Reproduce the records below exactly, but only between the lines holding "- 1. Для построения" and "таблицы production.orderstatuses с помощью JOIN.", inclusive.

Given data>

---*---

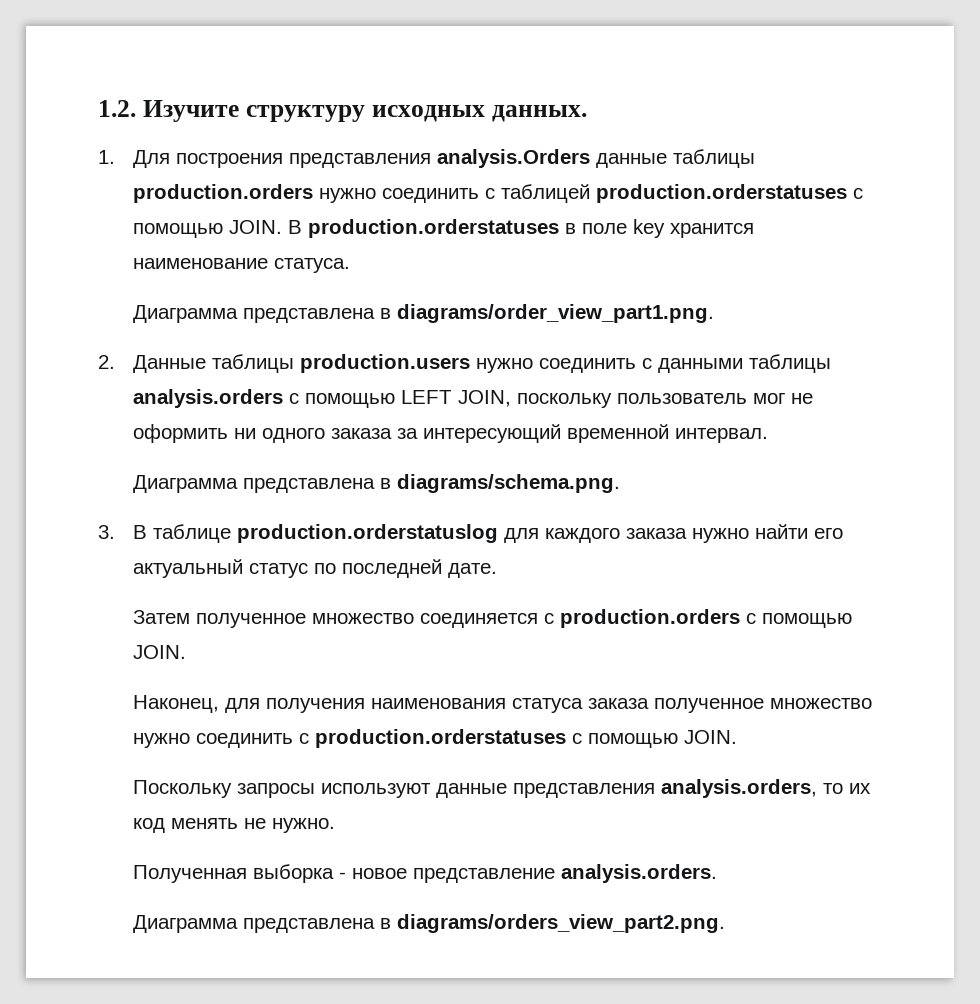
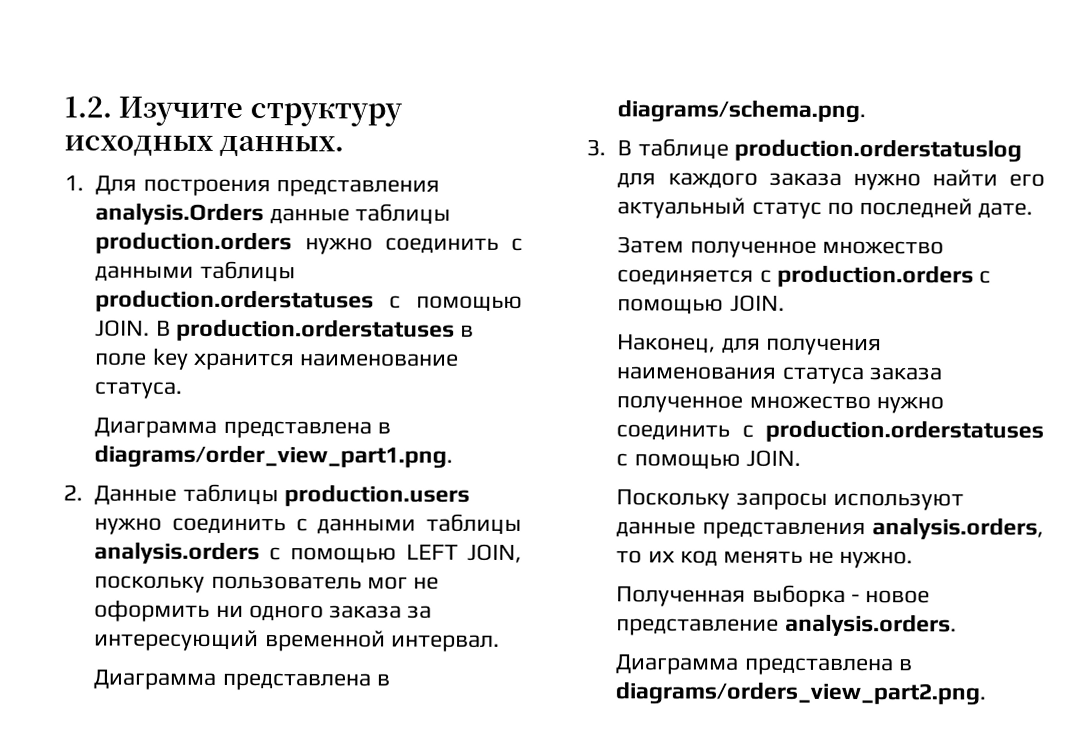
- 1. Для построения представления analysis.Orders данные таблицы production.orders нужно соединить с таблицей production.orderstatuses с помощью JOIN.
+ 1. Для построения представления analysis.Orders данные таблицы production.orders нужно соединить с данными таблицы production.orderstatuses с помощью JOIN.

---*---

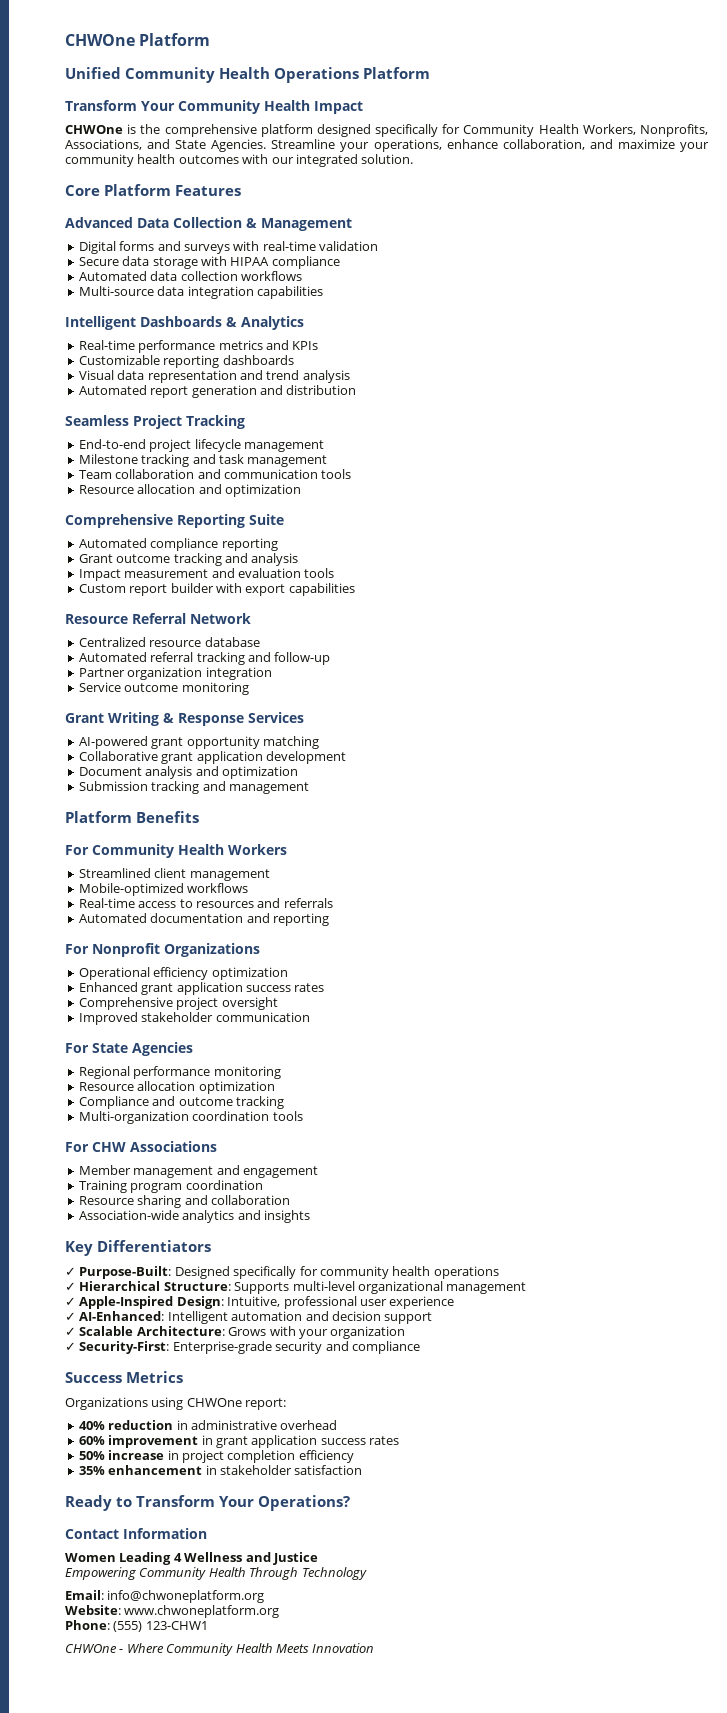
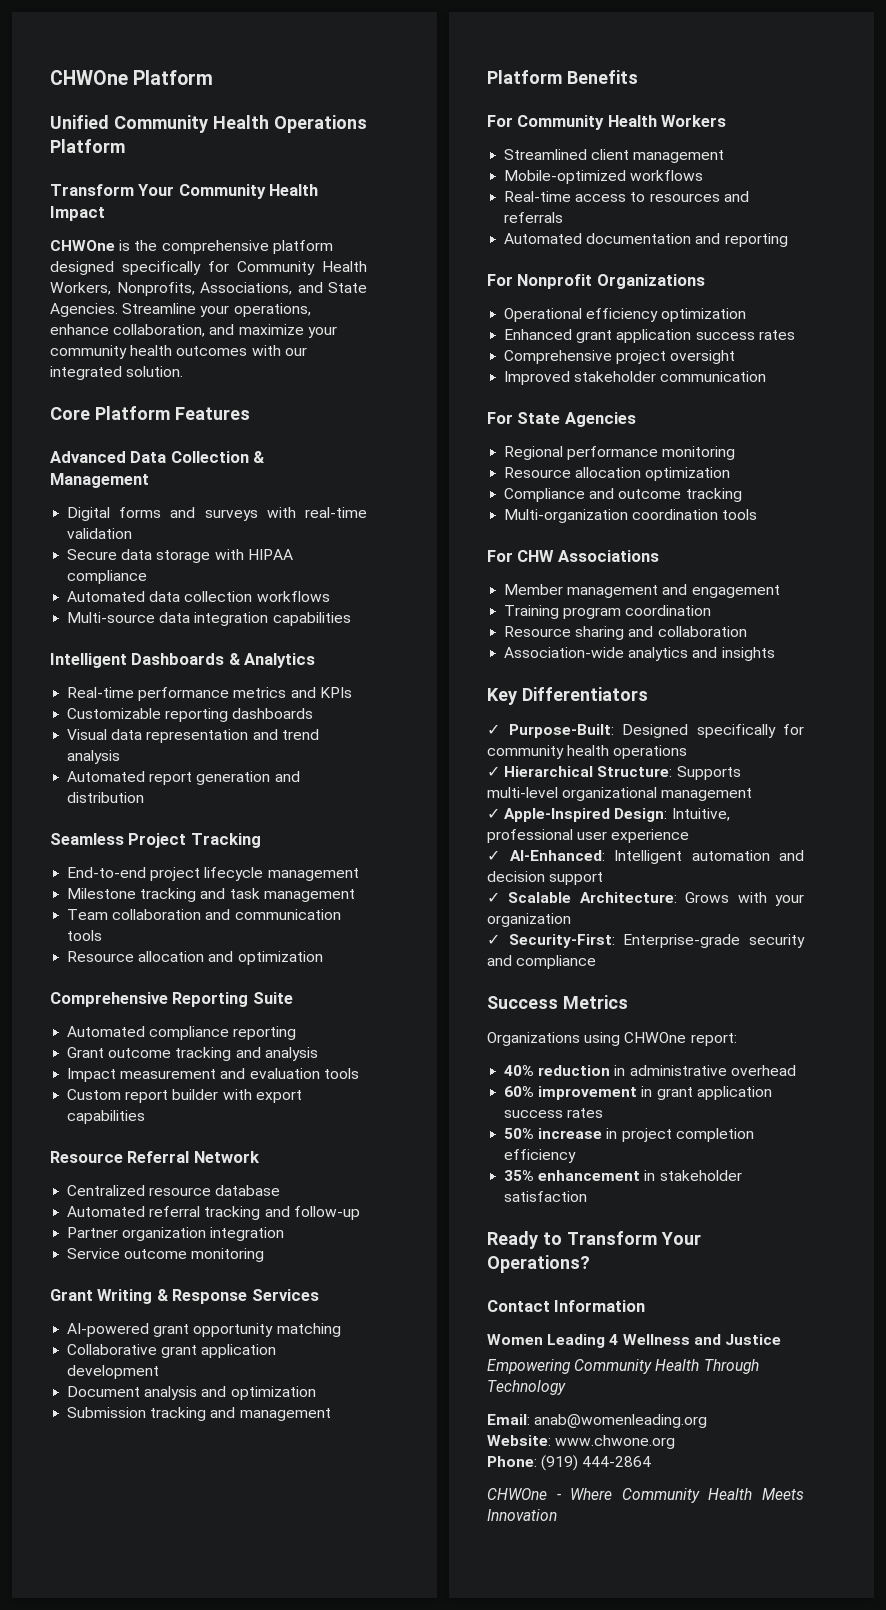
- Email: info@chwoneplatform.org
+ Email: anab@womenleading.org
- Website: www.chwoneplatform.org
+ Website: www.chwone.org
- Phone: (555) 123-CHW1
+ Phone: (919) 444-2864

---*---

Output for this task>
- 1. Для построения представления analysis.Orders данные таблицы production.orders нужно соединить с таблицей production.orderstatuses с помощью JOIN.
+ 1. Для построения представления analysis.Orders данные таблицы production.orders нужно соединить с данными таблицы production.orderstatuses с помощью JOIN.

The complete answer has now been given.